Ben anneydim. Onun tüm acılarını ve ağrılarını elimden gelse kendi bedenime alıp, ona hiç acı çektirmeyecektim. Kızım “ ben ölecek miyim anne? “ diye sorduğunda, “ ben senin yerine giderim” diyebilecek kadar çok seviyordum evladımı.

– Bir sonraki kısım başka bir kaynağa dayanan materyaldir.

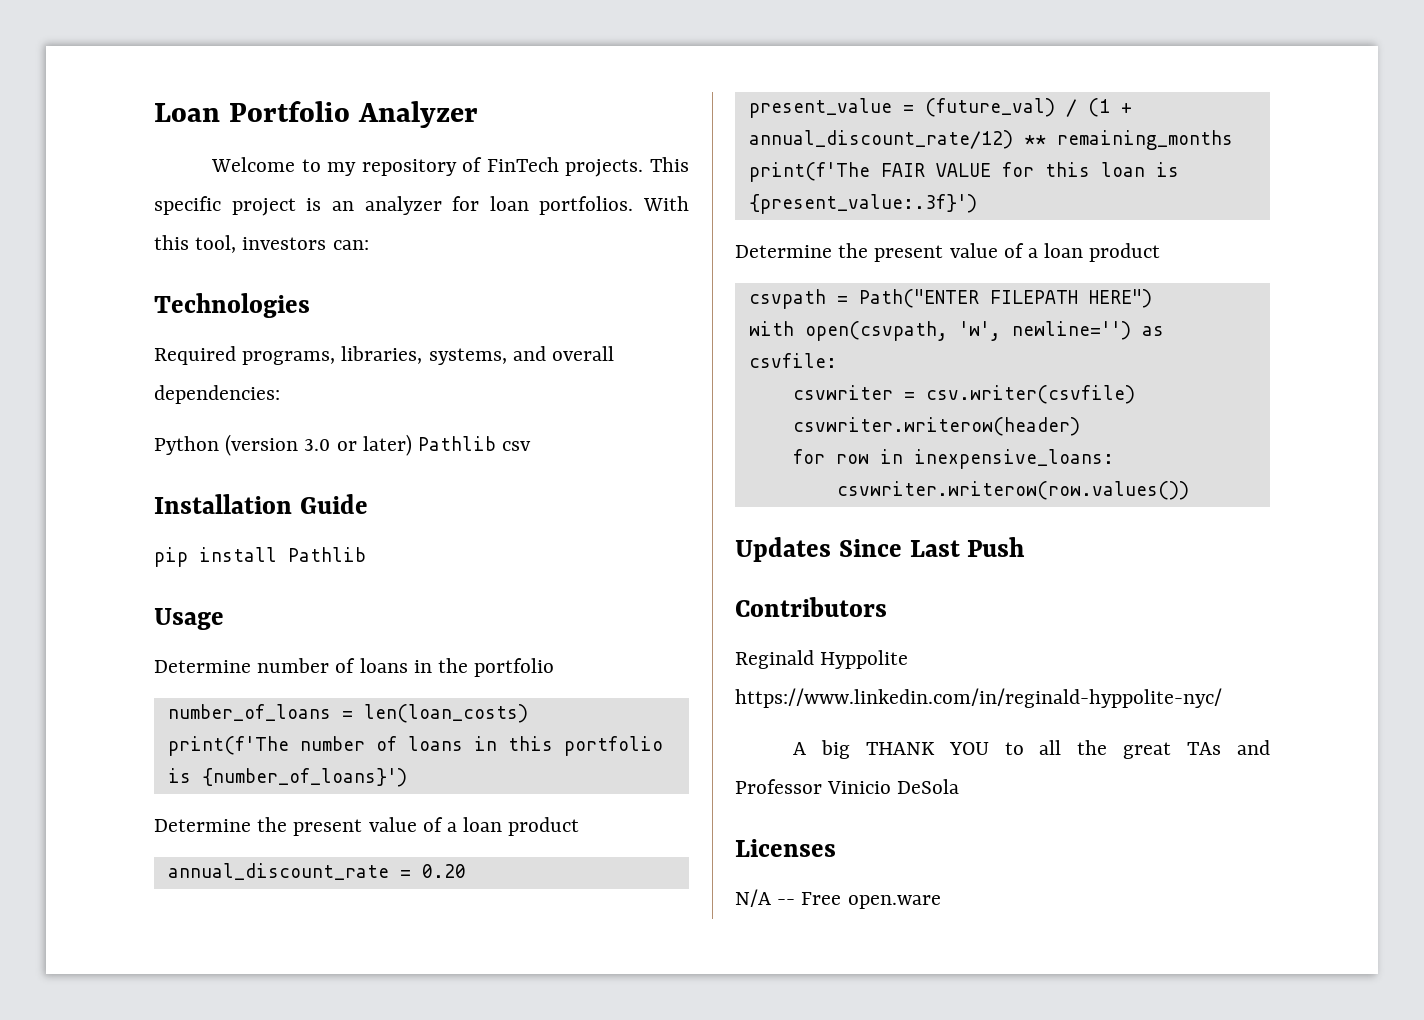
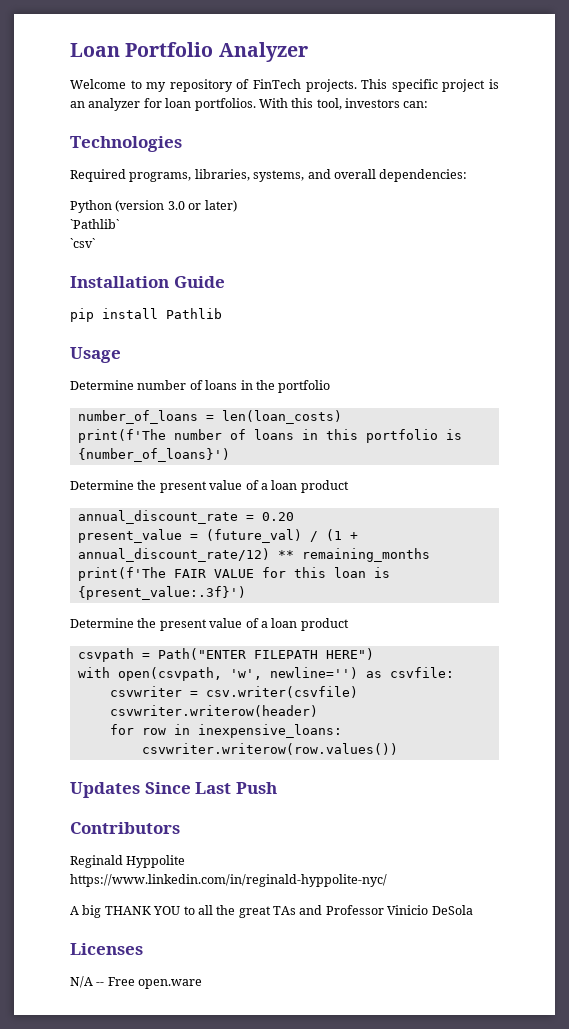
[418,436,532,451] Pathlib csv -> [70,219,119,229] [70,238,95,248] // `Pathlib` // `csv`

Evladını kaybetme duygusunu daha önce, çok acı bir şekilde üç defa yaşamıştım. Birincisi oğlumun trafik kazası geçirdiğini duyduğumda, ikincisi, ikiz bebeklerimi kaybettiğimde, üçüncüsü de kızımın doğum anında ölüm ile burun buruna geldiğinde. Şimdi dördüncüsünü yaşıyordum ve bu duygu, nefes alıp vermeme bile mani oluyordu artık. Ağrılarımı ve bitkinliğimi unutup kalkmalı, her şekilde evlatlarım için hayata sıkı sıkıya sarılmalı, “ben seni yeneceğim, siz beni değil” demeliydim ve öyle de yaptım. Ağrılarıma meydan okuyup, kalkamayacak durumda olmama rağmen, kalkıp yürüdüm ve sonunda onlar beni değil, ben onları yenmeyi başardım kızımın ve oğlumun varlığı, gösterdikleri sevgi sayesinde.
Sevgi denen duygunun, dünyada yenemeyeceği hiçbir şeyin olmadığını bir kez daha kanıtladık galiba kendimize.
Hastalıklardan uzak sevgi ve umut dolu yarınların sizlerle olması dileği ile sevgiler getirdim yüreğimden yüreğinize.